Technical Articles and Editorials

What We Hear vs. What We Perceive

Audiophiles love to characterize the sonics of pretty much everything using words that really don't apply to sound. Terms range from the general such as "Tight", "bright", "laid back", "warm," to the absurdly abstract such as my all-time favorite, "pace." Audiophiles also tend to be a bunch of gear heads (including all of us here at Secrets) who have as much love for the equipment, and operation of that equipment, as the music they listen to, and so like to offer explanations as to why something sounds the way it does, explanations which may or may not be a bunch of hooey.

That's the goal of this somewhat informal jaunt, the perception of sonics, and the causes behind them. They may or may not directly correlate with your own listening evaluations, as the nature of the subjective is, by definition, variable. But, as many have learned by traversing simple worlds, what is, and what seems to be, don't always fit in the same egg carton. I like to think that my experience, and that of my colleagues, who have spent a lot of time not only with audio equipment, but with recording and mixing techniques, may offer something to ponder the next time a feature in playback requires characterization, or provides an opportunity for speculation.

The following is an introductory list of audible artifacts commonly imposed on audio reproduction, either in the studio, or at home. The manner by which we might be able to interpret these artifacts, as well as common causes for the artifacts, follows for each one on the list.

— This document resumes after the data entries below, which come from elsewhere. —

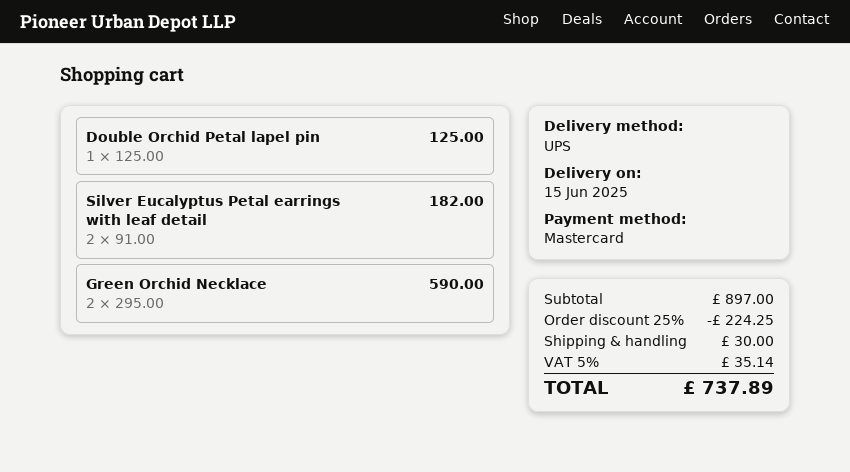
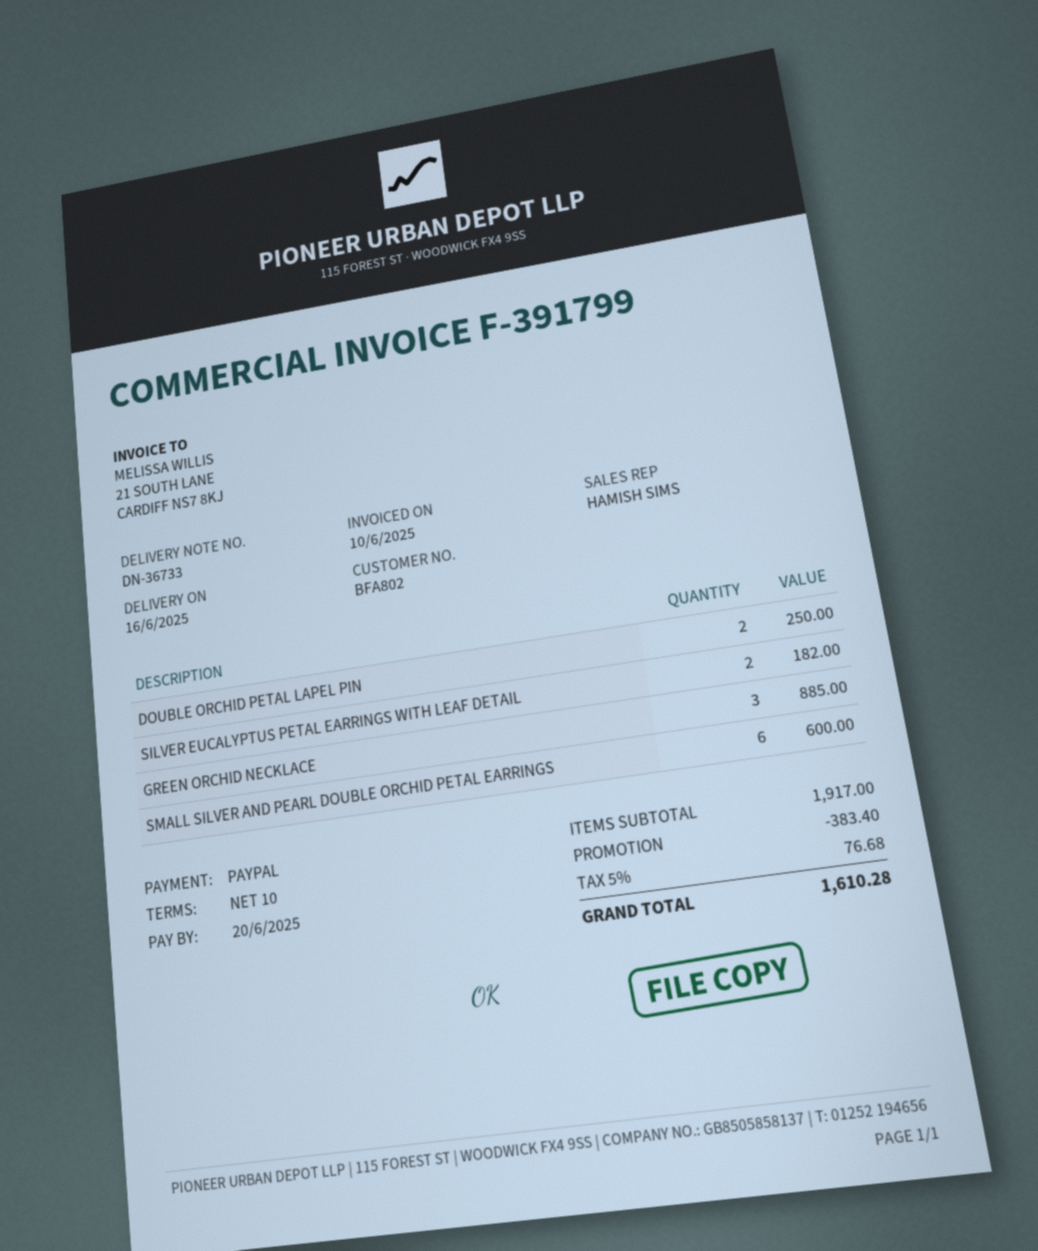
delivery date: 2025-06-15 -> 2025-06-16
payment method: Mastercard -> PayPal
Double Orchid Petal lapel pin: 1 for 125.00 -> 2 for 250.00
Green Orchid Necklace: 2 for 590.00 -> 3 for 885.00
SMALL SILVER AND PEARL DOUBLE ORCHID PETAL EARRINGS: none -> 6 for 600.00
subtotal: 897.00 -> 1917.00
discount: 224.25 -> 383.40
shipping: 30.00 -> none
tax: 5% = 35.14 -> 5% = 76.68
total: 737.89 -> 1610.28

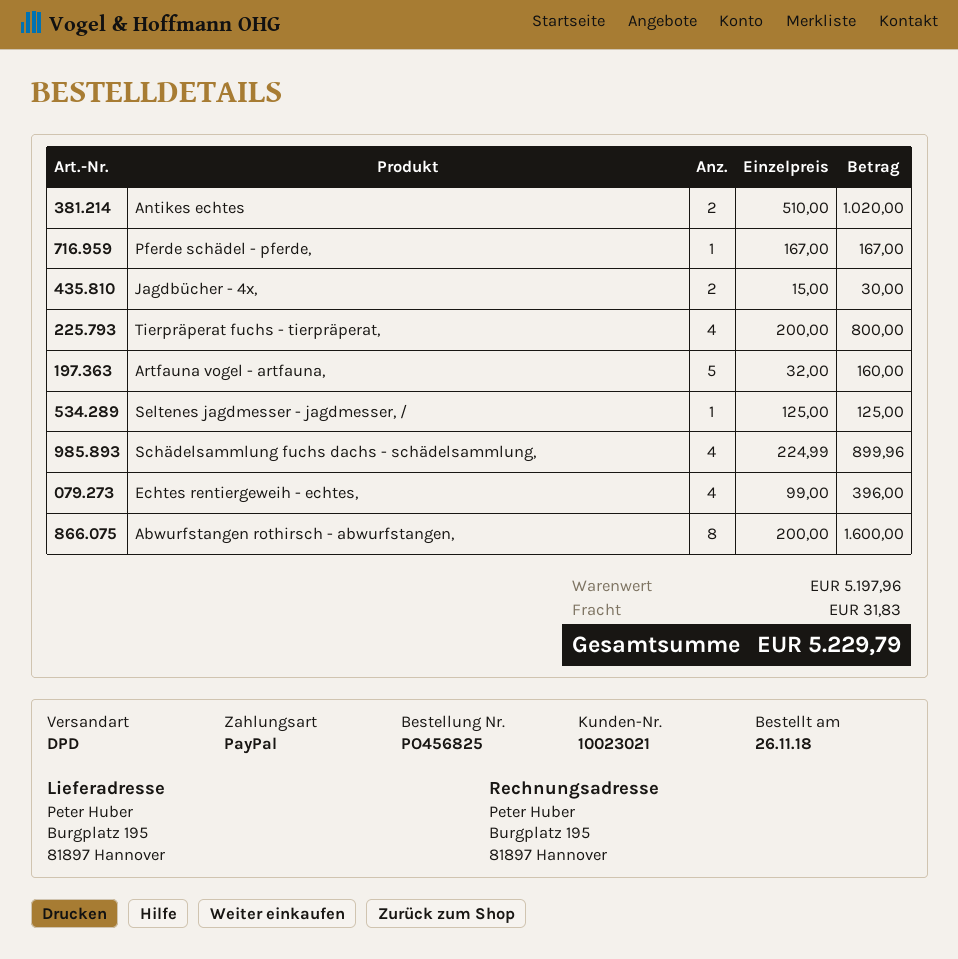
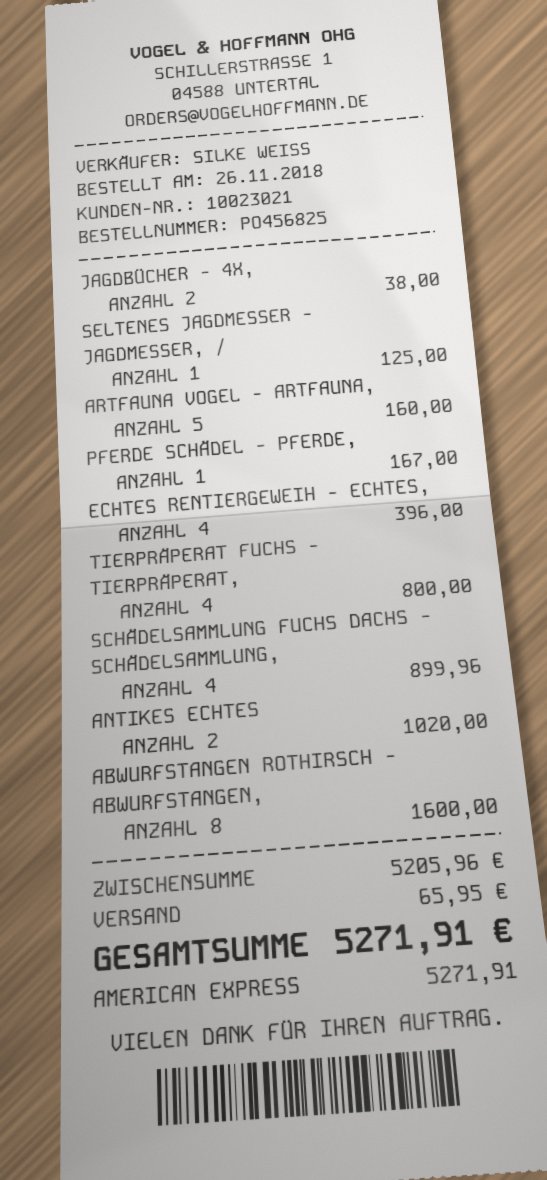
payment method: PayPal -> American Express
Jagdbücher - 4x,: 2 for 30.00 -> 2 for 38.00
subtotal: 5197.96 -> 5205.96
shipping: 31.83 -> 65.95
total: 5229.79 -> 5271.91

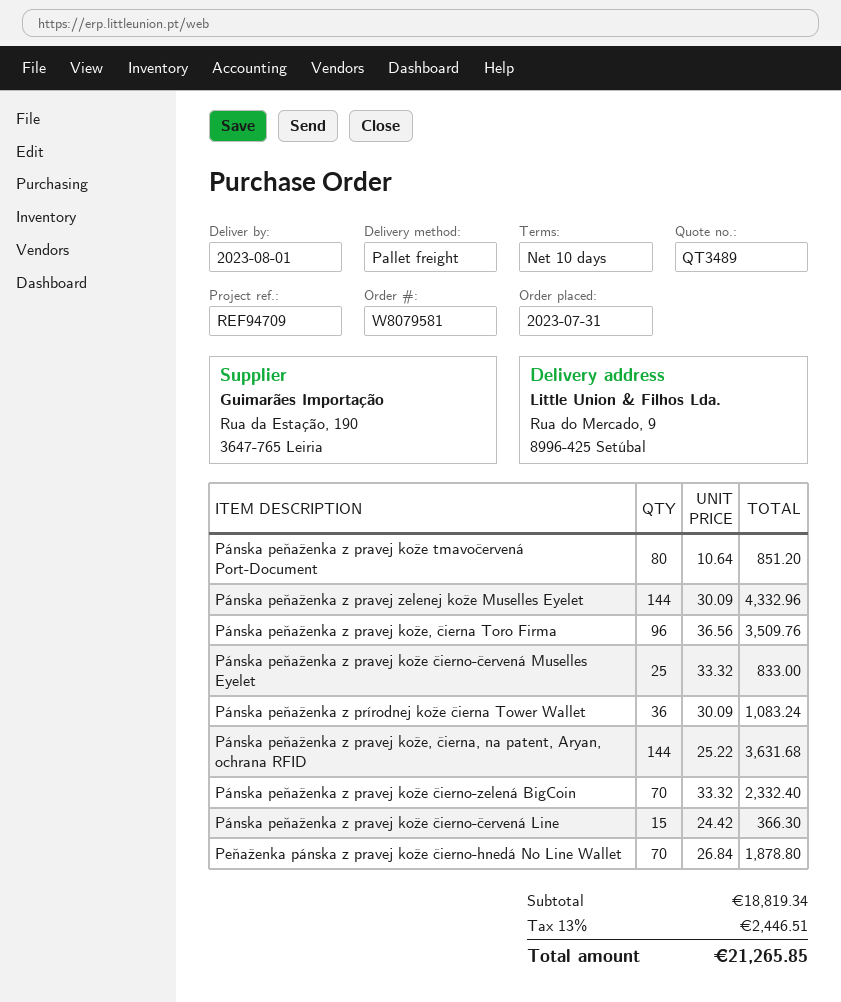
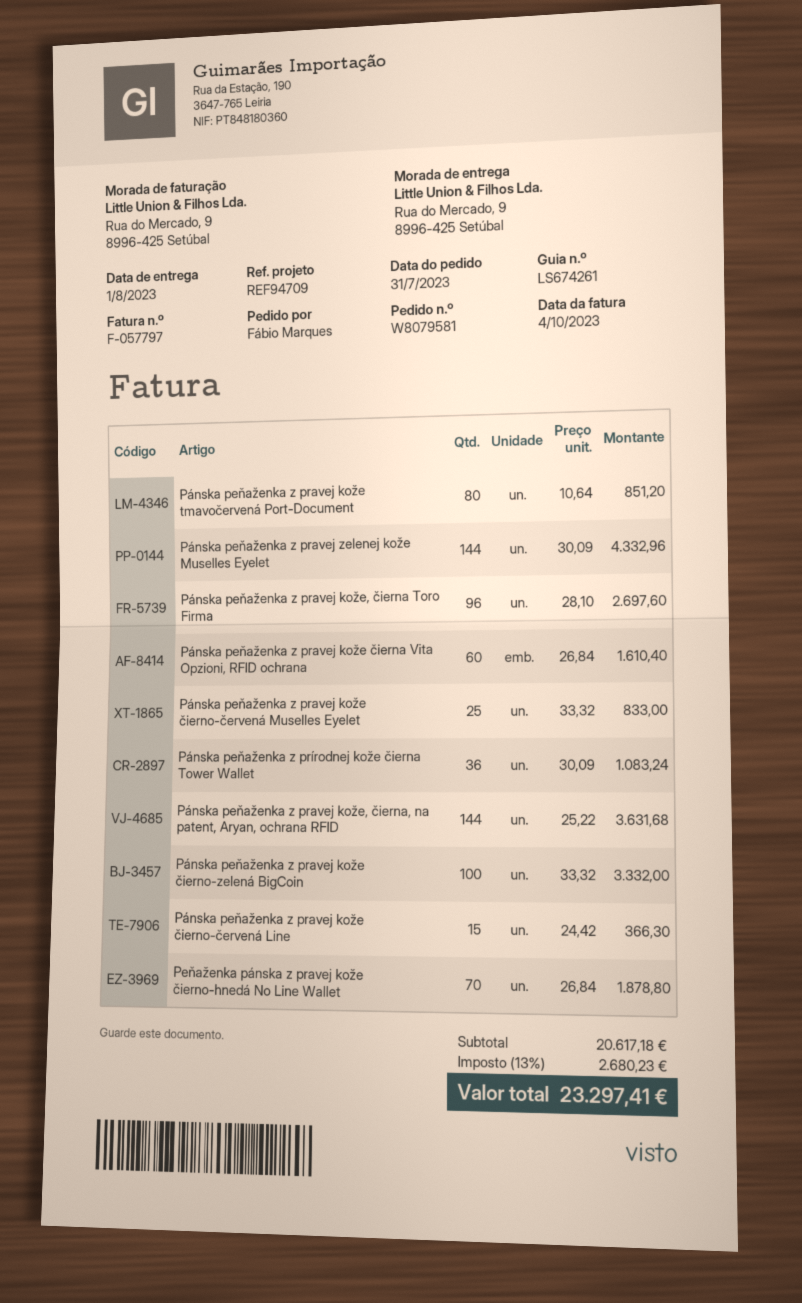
Pánska peňaženka z pravej kože, čierna Toro Firma: 96 x 36.56 = 3509.76 -> 96 x 28.10 = 2697.60
Pánska peňaženka z pravej kože čierno-zelená BigCoin: 70 x 33.32 = 2332.40 -> 100 x 33.32 = 3332.00
Pánska peňaženka z pravej kože čierna Vita Opzioni, RFID ochrana: none -> 60 x 26.84 = 1610.40
subtotal: 18819.34 -> 20617.18
tax: 13% = 2446.51 -> 13% = 2680.23
total: 21265.85 -> 23297.41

Limiting the dynamic range limits dynamic contrast. It can consist of reducing the loudest peaks so that they are the same loudness as the not-so-loud regions. It can consist of raising the quietest portions so that they are as loud as the reasonably quiet portions. Or, it can be a combination of both. But it is not a simple adjustment of the volume control. "Microdynamics" (low level detail), can become more apparent with signal compression simply because it's louder compared to the average level. Strangely enough, because it brings the average level up in relation to peaks, it may also make the music sound powerful and superficially more dynamic, lending a sense of drive and impact. Dance club mixes are notorious for apply high amounts of compression. Too much compression can make music sound thick and heavy. Less compression, by comparison, sounds open and effortless, without much loudness, but can strain the dynamic capabilities of playback equipment at listening levels many would consider quite reasonable. Dynamic compression modes are popular now on the latest surround sound processors because DD and DTS give us such tremendous dynamics. Turning the compression mode on can reduce problems with small amplifiers, small speakers, and sleeping spouses. Possible causes include compressor/limiter components in recording studios (vinyl mastering requires LOTS of compression due to the limited dynamic range of the medium,) "headroom" circuits, and to a minor degree, some tube circuits.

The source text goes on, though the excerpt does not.